How to Start Acting Outside Los Angeles
Parents across the country ask me how to support their children’s acting ambitions if they don’t live in Los Angeles or New York. If your child is ready to get started, the steps are pretty much the same no matter where you live. Production-centers like Los Angeles, Chicago and New York have more frequent casting opportunities. However, commercial, television and film productions shoot all around the country throughout the year. You may be surprised how simple it can be once you know how to start acting outside Los Angeles.
All the ways actors “get discovered” hinge on being ready when opportunity knocks. Being “ready” may not mean having professional headshots and demo reels right away. However, being ready always means having the willingness and training to act. Child actors do best when the motivation for acting comes from within. Kids who clearly enjoy acting get cast over and over again.
A great first step is to find age-appropriate acting classes and determine what type of acting your child loves (on-camera, commercial, theatrical, stage), and why. There is more to acting for Nickelodeon or Disney than the 22 minute end-result we all see on TV. Acting class will help flesh out these realities and let your child know better what to expect.
Your access to acting resources will grow once your child acting classes. You may hear about audition opportunities through their acting school or acting peers. Research acting classes in your area online, look at Yelp and Google reviews, and chat with other parents to see which class is right for your child and your family.
Acting is labor, and child labor is regulated. Look for guidelines from your state’s Department of Labor (it will be a dot-gov website), specifically the office that regulates child labor and entertainment work permits. Not all states require them, but school-aged children auditioning during the school year may need an entertainment work permit in your state before being allowed on set.
When your child starts auditioning, you will notice that some actors have a competitive edge with union membership or talent agents.
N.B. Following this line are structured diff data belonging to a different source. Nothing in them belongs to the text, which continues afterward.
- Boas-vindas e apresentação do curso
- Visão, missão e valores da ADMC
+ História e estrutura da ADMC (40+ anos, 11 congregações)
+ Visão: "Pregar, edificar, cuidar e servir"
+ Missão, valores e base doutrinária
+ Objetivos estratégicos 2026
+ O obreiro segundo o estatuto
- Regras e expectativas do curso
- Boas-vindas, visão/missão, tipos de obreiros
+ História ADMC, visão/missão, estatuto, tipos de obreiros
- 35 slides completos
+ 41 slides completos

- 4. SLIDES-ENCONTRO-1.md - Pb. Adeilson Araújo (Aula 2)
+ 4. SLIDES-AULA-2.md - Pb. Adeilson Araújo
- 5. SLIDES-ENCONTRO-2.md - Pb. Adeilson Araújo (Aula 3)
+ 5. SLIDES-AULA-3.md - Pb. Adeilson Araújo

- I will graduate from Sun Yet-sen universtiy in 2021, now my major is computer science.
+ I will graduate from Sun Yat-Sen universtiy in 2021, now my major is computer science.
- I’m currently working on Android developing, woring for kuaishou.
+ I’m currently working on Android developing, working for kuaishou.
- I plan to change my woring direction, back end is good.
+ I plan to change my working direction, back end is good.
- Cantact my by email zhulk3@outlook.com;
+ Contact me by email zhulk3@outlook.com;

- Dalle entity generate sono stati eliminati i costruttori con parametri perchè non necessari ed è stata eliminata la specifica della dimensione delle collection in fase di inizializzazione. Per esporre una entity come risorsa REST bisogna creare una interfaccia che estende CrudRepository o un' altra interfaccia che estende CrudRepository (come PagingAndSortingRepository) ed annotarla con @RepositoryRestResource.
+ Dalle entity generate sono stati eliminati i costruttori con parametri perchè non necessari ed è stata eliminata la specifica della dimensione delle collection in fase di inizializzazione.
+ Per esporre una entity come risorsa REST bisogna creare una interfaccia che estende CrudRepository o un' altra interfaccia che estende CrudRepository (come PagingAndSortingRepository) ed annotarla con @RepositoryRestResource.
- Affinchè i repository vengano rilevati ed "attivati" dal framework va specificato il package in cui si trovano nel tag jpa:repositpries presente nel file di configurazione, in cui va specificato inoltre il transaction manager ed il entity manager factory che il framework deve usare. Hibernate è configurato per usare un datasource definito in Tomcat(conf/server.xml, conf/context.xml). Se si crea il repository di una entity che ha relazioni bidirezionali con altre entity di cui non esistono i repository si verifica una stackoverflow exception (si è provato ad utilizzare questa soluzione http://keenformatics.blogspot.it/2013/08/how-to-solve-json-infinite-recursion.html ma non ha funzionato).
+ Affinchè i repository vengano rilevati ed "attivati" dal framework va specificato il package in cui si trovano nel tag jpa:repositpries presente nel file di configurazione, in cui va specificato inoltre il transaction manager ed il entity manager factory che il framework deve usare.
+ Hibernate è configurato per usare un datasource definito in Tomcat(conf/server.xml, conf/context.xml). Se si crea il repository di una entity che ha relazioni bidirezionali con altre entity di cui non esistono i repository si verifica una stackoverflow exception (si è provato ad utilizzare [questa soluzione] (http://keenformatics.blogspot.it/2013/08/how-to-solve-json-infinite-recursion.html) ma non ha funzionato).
Take heart. Everyone knows child actors are children and are by nature new to the industry. Child actors who are right for roles will be cast whether or not they are union, whether or not they are represented.
Child actors get cast primarily by being ready, willing, and right for a role. Union membership or representation can improve a child’s chances of getting auditions they’re best suited for. Non-union, unrepresented child actors can enjoy great success, especially if their parents are diligent.
Parents can help their children find auditions in their area by searching online casting sites and local publications. Even remote parts of Alaska has feature films and commercials shooting there from time to time.
An important method for “out of town kids” to get work in TV or Film is sending in self-taped auditions and finding acting schools that Showcases kids. Some re-locate to Los Angeles or to New York during the summer to be more available for live auditions, callbacks and work.
Take a look at these excellent online sources for industry advice and audition notices:
Actor’s Access (www.actorsaccess.com) (a great source for auditions all across the country)
LA Casting (lacasting.com)
Children In Film www.childreninfilm.com
Find more trusted resources HERE.
For best results, emphasize the process.
Just like with sports or music, try to embrace your child’s acting it in its entirety. No athlete starts in the Olympics. No musician begins at Carnegie Hall. Acting classes, acting practice, new acting techniques and favorite pieces, performance and networking opportunities, self-marketing, auditions and try-outs, and every role cast or missed comprise a totality. It’s all connected. Roles come from auditions, training comes from trying, and challenges make for growth.